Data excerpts
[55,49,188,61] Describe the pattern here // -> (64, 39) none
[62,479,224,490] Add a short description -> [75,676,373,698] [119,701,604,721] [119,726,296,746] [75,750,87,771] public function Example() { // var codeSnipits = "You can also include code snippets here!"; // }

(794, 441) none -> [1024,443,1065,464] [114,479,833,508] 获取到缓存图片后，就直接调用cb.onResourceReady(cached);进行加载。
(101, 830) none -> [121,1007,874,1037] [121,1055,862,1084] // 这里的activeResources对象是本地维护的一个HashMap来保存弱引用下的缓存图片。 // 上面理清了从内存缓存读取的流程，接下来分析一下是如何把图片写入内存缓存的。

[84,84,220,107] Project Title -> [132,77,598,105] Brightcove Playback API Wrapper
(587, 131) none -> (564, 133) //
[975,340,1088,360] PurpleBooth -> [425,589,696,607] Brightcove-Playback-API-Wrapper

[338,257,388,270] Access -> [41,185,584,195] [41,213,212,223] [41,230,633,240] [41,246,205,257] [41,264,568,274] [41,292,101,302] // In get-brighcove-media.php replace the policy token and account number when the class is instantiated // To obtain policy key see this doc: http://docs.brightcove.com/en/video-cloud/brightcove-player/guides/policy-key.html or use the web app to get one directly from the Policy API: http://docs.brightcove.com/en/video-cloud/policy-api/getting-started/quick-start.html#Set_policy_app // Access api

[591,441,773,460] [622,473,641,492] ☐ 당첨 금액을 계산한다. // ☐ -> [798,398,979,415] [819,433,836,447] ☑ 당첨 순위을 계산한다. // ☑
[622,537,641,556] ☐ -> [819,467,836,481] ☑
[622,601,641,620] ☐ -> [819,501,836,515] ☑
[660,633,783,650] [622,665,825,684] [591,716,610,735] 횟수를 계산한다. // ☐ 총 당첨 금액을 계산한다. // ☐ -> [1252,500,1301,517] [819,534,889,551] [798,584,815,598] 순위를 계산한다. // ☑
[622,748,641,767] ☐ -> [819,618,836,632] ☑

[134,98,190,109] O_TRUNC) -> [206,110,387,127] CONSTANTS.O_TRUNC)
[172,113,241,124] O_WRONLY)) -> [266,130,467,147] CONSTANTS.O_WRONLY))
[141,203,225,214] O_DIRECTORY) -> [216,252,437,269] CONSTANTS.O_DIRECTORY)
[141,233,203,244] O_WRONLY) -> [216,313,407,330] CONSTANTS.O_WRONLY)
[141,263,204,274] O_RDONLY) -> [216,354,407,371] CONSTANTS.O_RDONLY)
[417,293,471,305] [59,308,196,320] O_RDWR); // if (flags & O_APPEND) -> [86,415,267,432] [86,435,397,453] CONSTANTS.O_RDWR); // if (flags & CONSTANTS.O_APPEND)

» AIM OF THE TASK: The entries above should be copied out exactly, with none left out.

» THE ANSWER:
[55,49,188,61] Describe the pattern here // -> (64, 39) none
[62,479,224,490] Add a short description -> [75,676,373,698] [119,701,604,721] [119,726,296,746] [75,750,87,771] public function Example() { // var codeSnipits = "You can also include code snippets here!"; // }

(794, 441) none -> [1024,443,1065,464] [114,479,833,508] 获取到缓存图片后，就直接调用cb.onResourceReady(cached);进行加载。
(101, 830) none -> [121,1007,874,1037] [121,1055,862,1084] // 这里的activeResources对象是本地维护的一个HashMap来保存弱引用下的缓存图片。 // 上面理清了从内存缓存读取的流程，接下来分析一下是如何把图片写入内存缓存的。

[84,84,220,107] Project Title -> [132,77,598,105] Brightcove Playback API Wrapper
(587, 131) none -> (564, 133) //
[975,340,1088,360] PurpleBooth -> [425,589,696,607] Brightcove-Playback-API-Wrapper

[338,257,388,270] Access -> [41,185,584,195] [41,213,212,223] [41,230,633,240] [41,246,205,257] [41,264,568,274] [41,292,101,302] // In get-brighcove-media.php replace the policy token and account number when the class is instantiated // To obtain policy key see this doc: http://docs.brightcove.com/en/video-cloud/brightcove-player/guides/policy-key.html or use the web app to get one directly from the Policy API: http://docs.brightcove.com/en/video-cloud/policy-api/getting-started/quick-start.html#Set_policy_app // Access api

[591,441,773,460] [622,473,641,492] ☐ 당첨 금액을 계산한다. // ☐ -> [798,398,979,415] [819,433,836,447] ☑ 당첨 순위을 계산한다. // ☑
[622,537,641,556] ☐ -> [819,467,836,481] ☑
[622,601,641,620] ☐ -> [819,501,836,515] ☑
[660,633,783,650] [622,665,825,684] [591,716,610,735] 횟수를 계산한다. // ☐ 총 당첨 금액을 계산한다. // ☐ -> [1252,500,1301,517] [819,534,889,551] [798,584,815,598] 순위를 계산한다. // ☑
[622,748,641,767] ☐ -> [819,618,836,632] ☑

[134,98,190,109] O_TRUNC) -> [206,110,387,127] CONSTANTS.O_TRUNC)
[172,113,241,124] O_WRONLY)) -> [266,130,467,147] CONSTANTS.O_WRONLY))
[141,203,225,214] O_DIRECTORY) -> [216,252,437,269] CONSTANTS.O_DIRECTORY)
[141,233,203,244] O_WRONLY) -> [216,313,407,330] CONSTANTS.O_WRONLY)
[141,263,204,274] O_RDONLY) -> [216,354,407,371] CONSTANTS.O_RDONLY)
[417,293,471,305] [59,308,196,320] O_RDWR); // if (flags & O_APPEND) -> [86,415,267,432] [86,435,397,453] CONSTANTS.O_RDWR); // if (flags & CONSTANTS.O_APPEND)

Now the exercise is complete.